= Tomas Ganz =

American physician-scientist

Tomas Ganz is an American physician-scientist who has made important contributions to innate immunology and the pathophysiology of iron regulation. He was born in Prague, Czechoslovakia (now the Czech Republic) in 1948, and immigrated to the United States in 1966. He studied physics at University of California, Los Angeles (UCLA) (B.S. 1970) and obtained a Ph.D. in Applied Physics from the California Institute of Technology in 1976 and an M.D. from the University of California, Los Angeles (UCLA) in 1978. In 1983, after receiving training in pulmonology and internal medicine, he became a faculty member at UCLA in the department of medicine. Later he received a joint appointment in the graduate program in cellular and molecular pathology. He has studied the role of small peptide mediators in human physiology and disease. In 2005, he received the Marcel Simon Prize of the International Bioiron Society for the discovery of the iron-regulatory hormone hepcidin and in 2014 was honored by the E. Donnall Thomas Award from the American Society of Hematology "... for his groundbreaking research in iron homeostasis, including the discovery of the iron-regulatory hormone hepcidin and investigation of its roles in iron metabolism". He is also credited with the discovery erythroferrone, the hormone produced by red cell precursors in the marrow to maintain the iron supply for the production of red cells.

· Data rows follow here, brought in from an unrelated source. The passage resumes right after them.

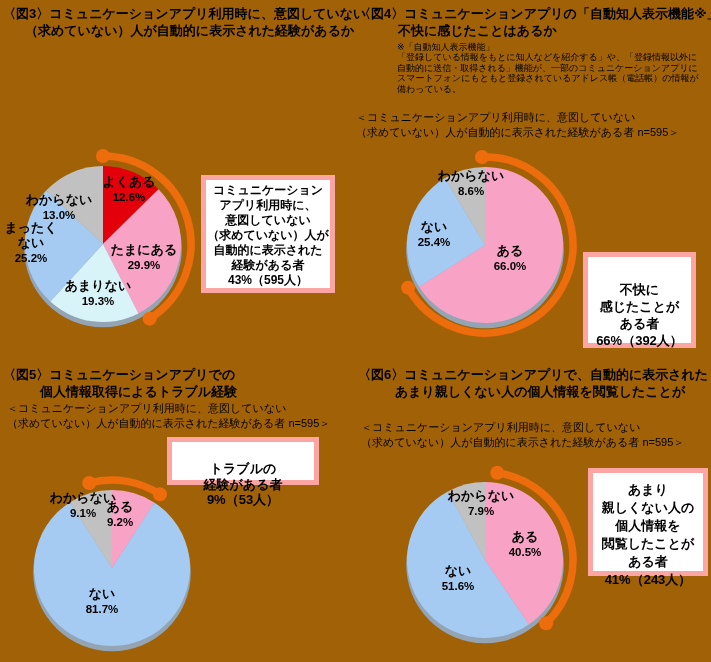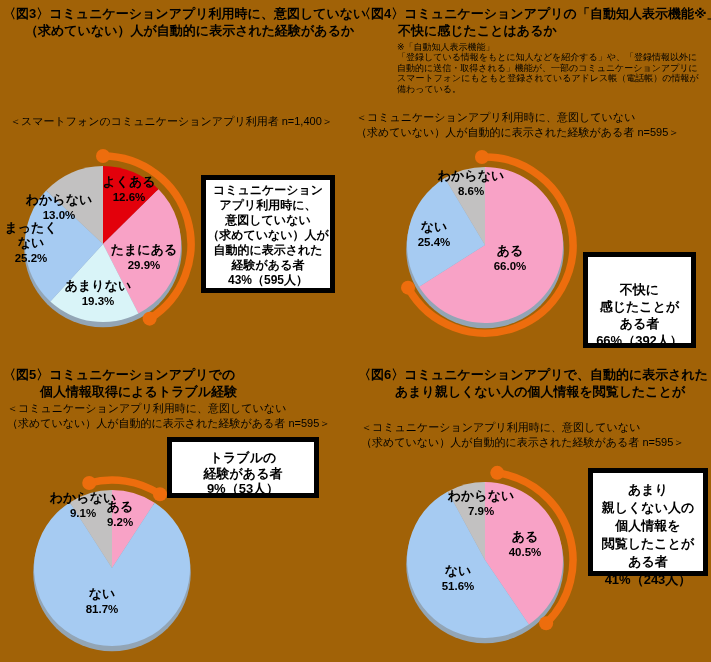"＜スマートフォンのコミュニケーションアプリ利用者 n=1,400＞" div.abs { html: <div> <div>＜スマートフォンのコミュニケーションアプリ利用者 n=1,400＞</div> </div> -> none }
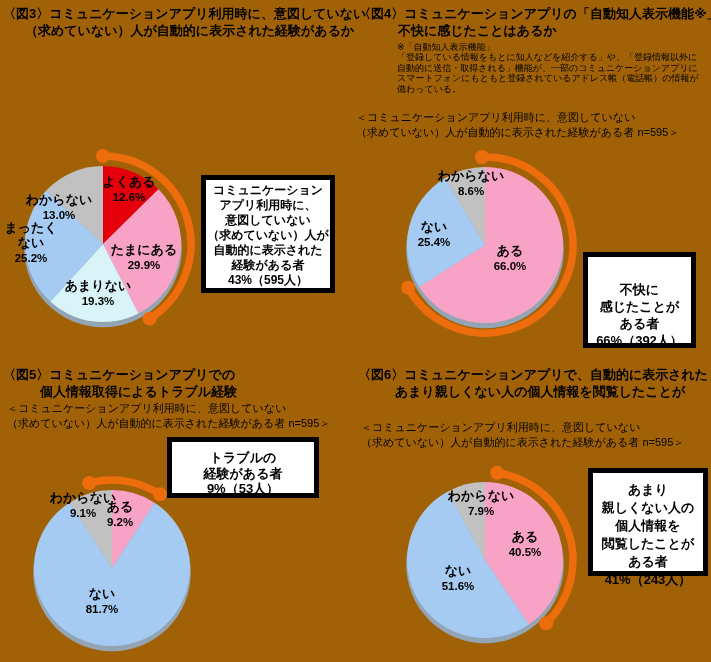"コミュニケーション" .callout { border: 5px solid #000000 -> 5px solid #fca5a5 }
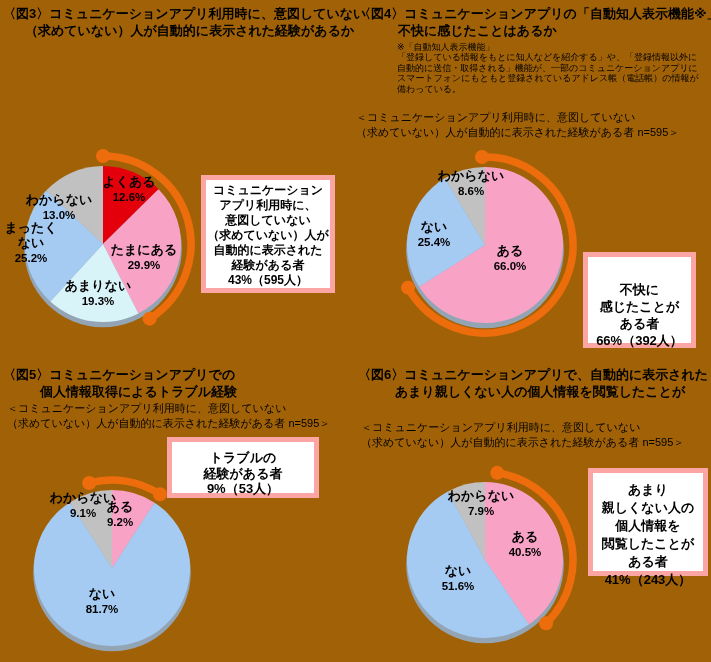"トラブルの" .c5 { height: 61px -> 48px; padding-top: 8px -> 19px }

In 2025, he received the Landsteiner-Alter Award of the Association for Advancement of Blood and Biotherapies: “In recognition of extraordinary achievements throughout a field-advancing career. Dr. Ganz’s research has been instrumental in expanding knowledge of innate immunity and iron metabolism." He lists more than 400 publications with a Google H-index of 176 (April 2026). He is a Distinguished Professor of Medicine and Pathology Emeritus on recall for research at the David Geffen School of Medicine at UCLA.